LONDON (Reuters) - The British government has no legal obligation to consult parliament on triggering the formal divorce procedure with the European Union, but lawmakers will have a say, a spokesman for Prime Minister Theresa May said on Tuesday.
May has said she will not invoke Article 50 of the EU’s Lisbon Treaty, beginning the formal two-year process for leaving the bloc, before the end of the year to allow the government time to prepare an exit strategy.
Some opponents of Brexit say that since the EU referendum result is not legally binding, elected lawmakers should review the vote before the process is started but the government has insisted the prime minister has the power to trigger an exit.
On Saturday the Daily Telegraph newspaper reported May would not hold a parliamentary vote before invoking Article 50.

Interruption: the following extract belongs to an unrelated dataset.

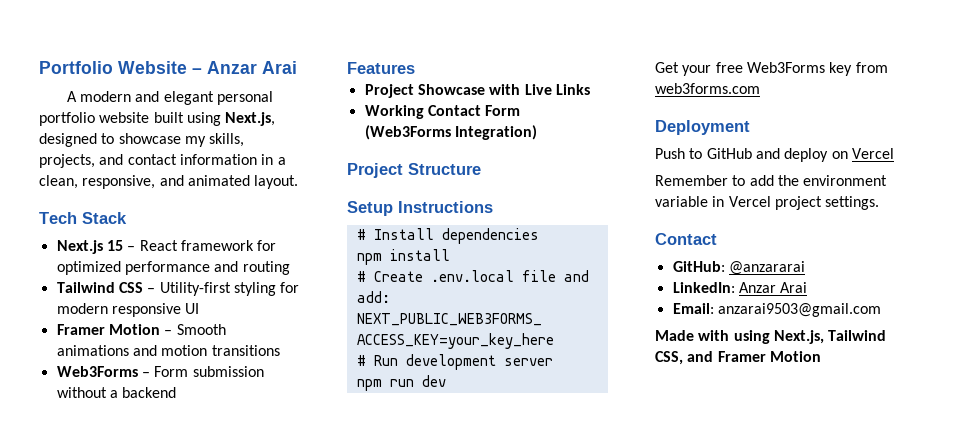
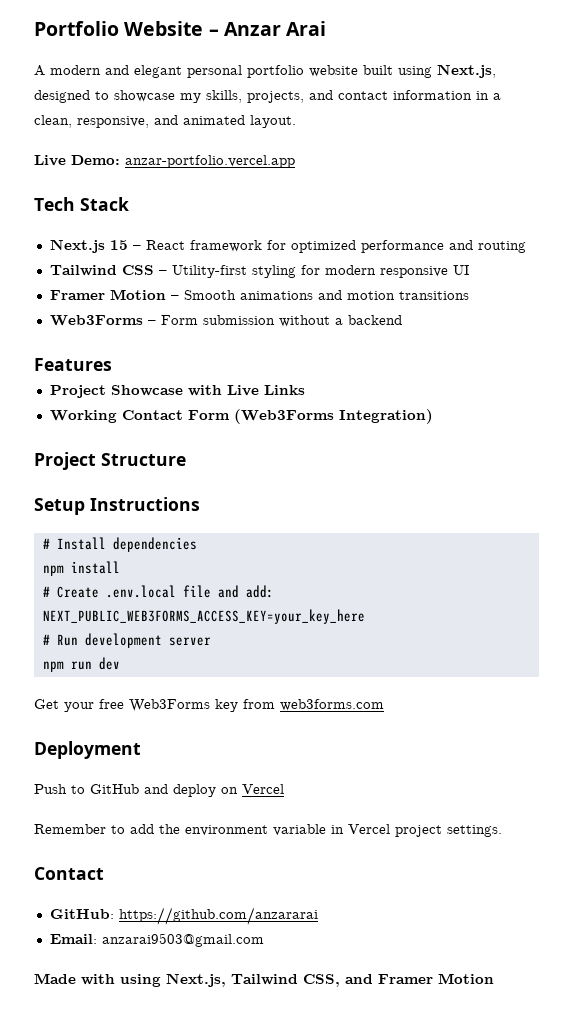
+ Live Demo: anzar-portfolio.vercel.app
- GitHub: @anzararai
- LinkedIn: Anzar Arai
+ GitHub: https://github.com/anzararai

“The will of the people must be respected and it must be implemented ... There is no legal obligation to consult parliament on triggering Article 50 - that position has been well set out,” the spokesman told reporters, adding that parliament had overwhelmingly backed holding the EU referendum.
“Parliament will be involved, it will have a say, opinions will be aired.”
London law firm Mishcon de Reya has begun legal action to demand the British government win legislative approval from parliament before triggering Article 50. A hearing is scheduled in mid-October.
The investment manager behind the legal challenge has said many British voters were fooled into backing Brexit without realizing there was no credible plan.